1Universitätsmedizin Göttingen Klinik für Kardiologie und Pneumologie Göttingen, Deutschland; 2Universitätsmedizin Göttingen Herzzentrum, Klinik für Kardiologie und Pneumologie Göttingen, Deutschland; 3Dedinje Cardiovascular Institute Belgrade, Serbien; 4Charité - Universitätsmedizin Berlin BIH Center für regenerative Therapien (BCRT) Berlin, Deutschland; 5Charité - Universitätsmedizin Berlin CC11: Med. Klinik m.S. Kardiologie Berlin, Deutschland
Methods: In a retrospective analysis, we included 208 male patients with HF. Muscle wasting (MW) was defined as decrease in muscle mass by 2SD below the mean of a healthy young reference group, i.e. appendicular skeletal muscle index <7.26kg/m2 for male patients as assessed by dual X-ray absorptiometry (DEXA) scan. Iron deficiency (ID) was defined as ferritin <100µg/L or ferritin between 100 and 299µg/L with transferrin saturation (TSAT) <20%. Anaemia was defined as decreased haemoglobin (Hb) values <13g/dL. Loss of muscle strength was defined as handgrip strength (HGS) <27kg.

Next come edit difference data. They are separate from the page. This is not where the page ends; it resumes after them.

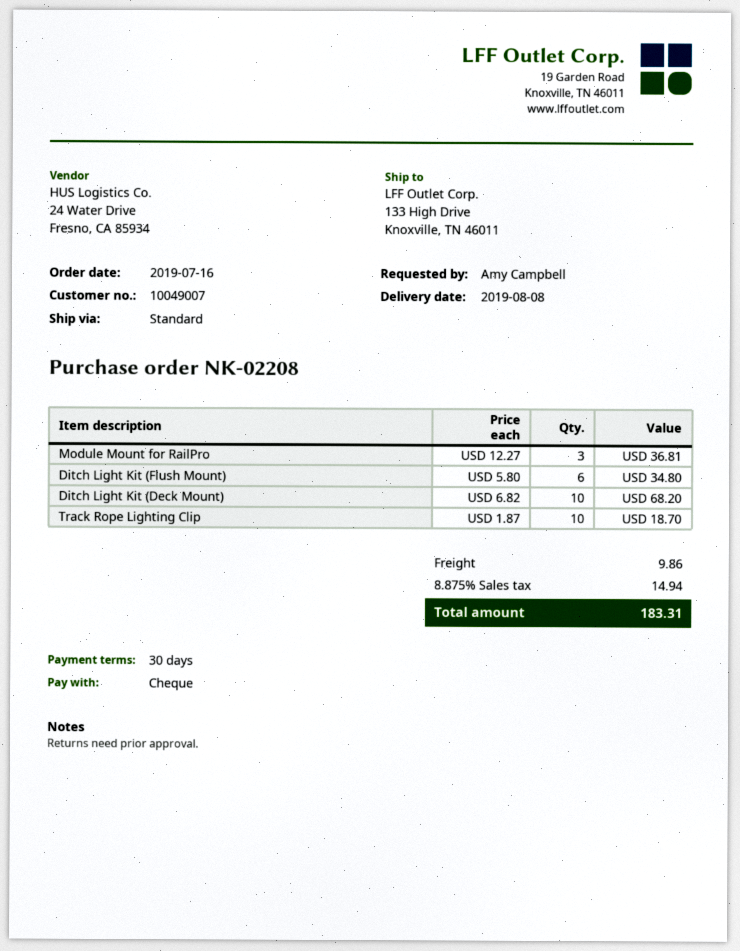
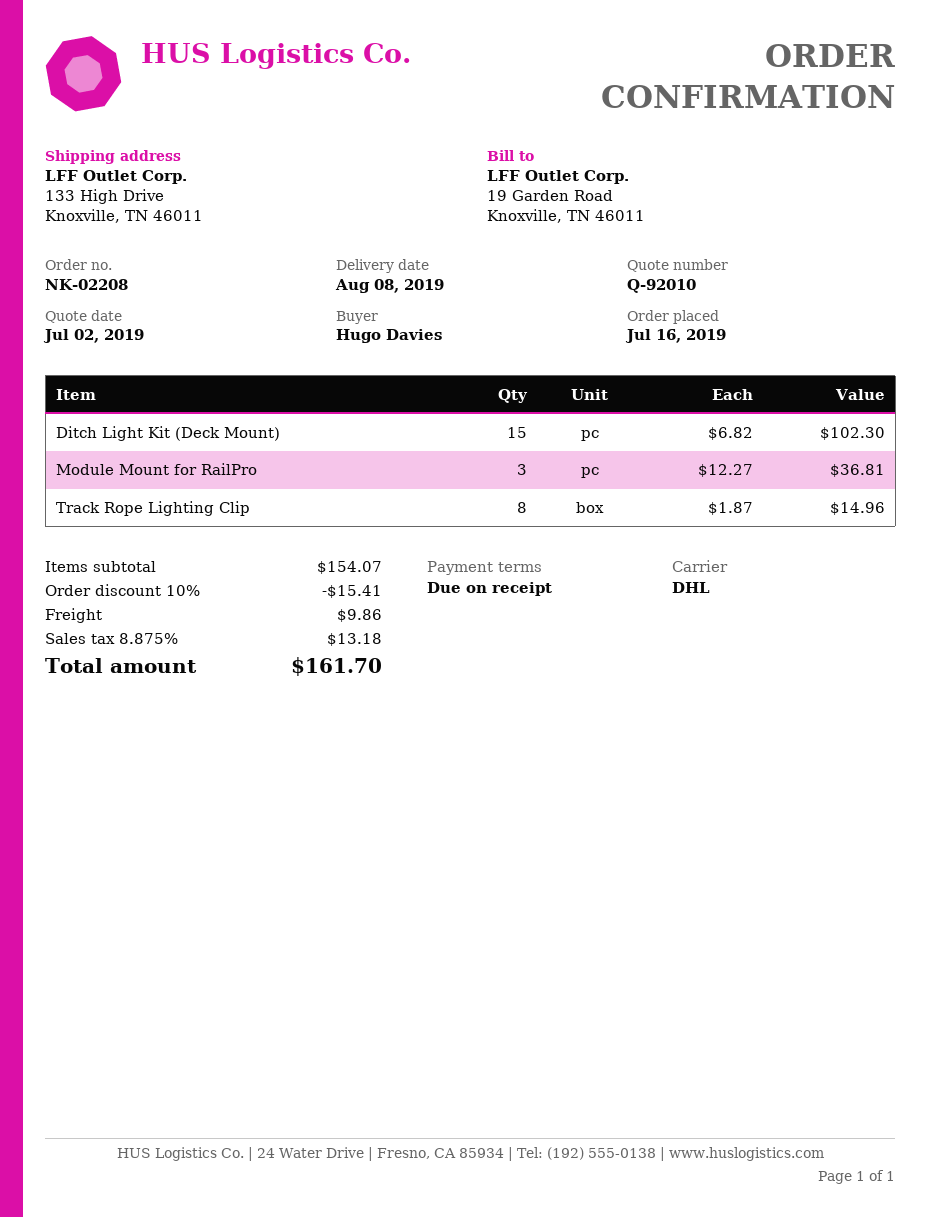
payment terms: 30 days -> on receipt
ordered by: Amy Campbell -> Hugo Davies
shipping method: standard -> DHL
Ditch Light Kit (Flush Mount): 6 x 5.80 = 34.80 -> none
Ditch Light Kit (Deck Mount): 10 x 6.82 = 68.20 -> 15 x 6.82 = 102.30
Track Rope Lighting Clip: 10 x 1.87 = 18.70 -> 8 x 1.87 = 14.96
discount: none -> 10% = 15.41
tax: 8.875% = 14.94 -> 8.875% = 13.18
total: 183.31 -> 161.70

Results: Prevalence of patients with MW, ID and anaemia were 45 (21.6%), 99 (47.6%) and 64 (30.8%), even though only 17 patients (8.1%) presented with the three comorbidities simultaneously. Low HGS was found only in 19 patients (9.5%). The comparison of the cohort with respect to MW and ID showed some differences regarding baseline characteristics. Patients with MW were older (72±9 vs. 66±11 years, p=0.002), had lower BMI (25±4 vs. 30±5 kg/m2, p<0.001) and higher NT-proBNP values (1108 (574-3263) vs. 555 (175-1378) pg/mL, p=0.002), but showed no significant difference in ID status (p=0.737, p=0.076 and p=0.728, respectively). Similarities were found in the distribution of NYHA class III or IV (55.6% in MW group, 48.5% in ID group, both p<0.01) and presence of anaemia (46.6% in MW group, 42.4% in ID group, both p<0.01). Using univariate logistic regression analysis, predictors of MW were ID, ferritin, anaemia, age, NT-proBNP, NYHA class and peak VO2 (all p<0.01). In contrast, TSAT (odds ratio (OR) (95% confidence intervale[CI]): 0.24(0.05-1.13), p=0.071), eGFR, hsCRP and creatinine (all p>0.8) showed no association with MW. ID remained a strong predictor of MW (OR (95%CI): 3.05(1.37-6.81), p=0.006), together with age (OR (95%CI): 1.06(1.02-1.11), p=0.008) and independently of NYHA class III or IV, presence of anaemia and low HGS. This tendency remained the same by introducing NT-proBNP in the later multivariate model, but without statistical significance (OR (95%CI): 2.30 (0.89-5.93), p=0.086), age remained as unique predictor. Univariate predictors of low HGS were anaemia, age, peak VO2, NT-proBNP as well as ID and ferritin (all p<0.03), but not NYHA class. In a multivariate analysis for low HGS, anaemia presented with a stronger tendency for prediction than ID, but both were not statistical significant.
Conclusion: In our cohort, ID predicted loss of muscle mass and strength irrespective of age, NYHA class and anaemia. The effect was diluted when NT-proBNP was also present in the multivariate analysis. This might be due to NT-proBNP being an indicator of HF severity, which results to be a strong predictor of MW but not of ID. It is possible that ID may play a role in the development of loss of muscle mass and strength, parallel to worsening HF.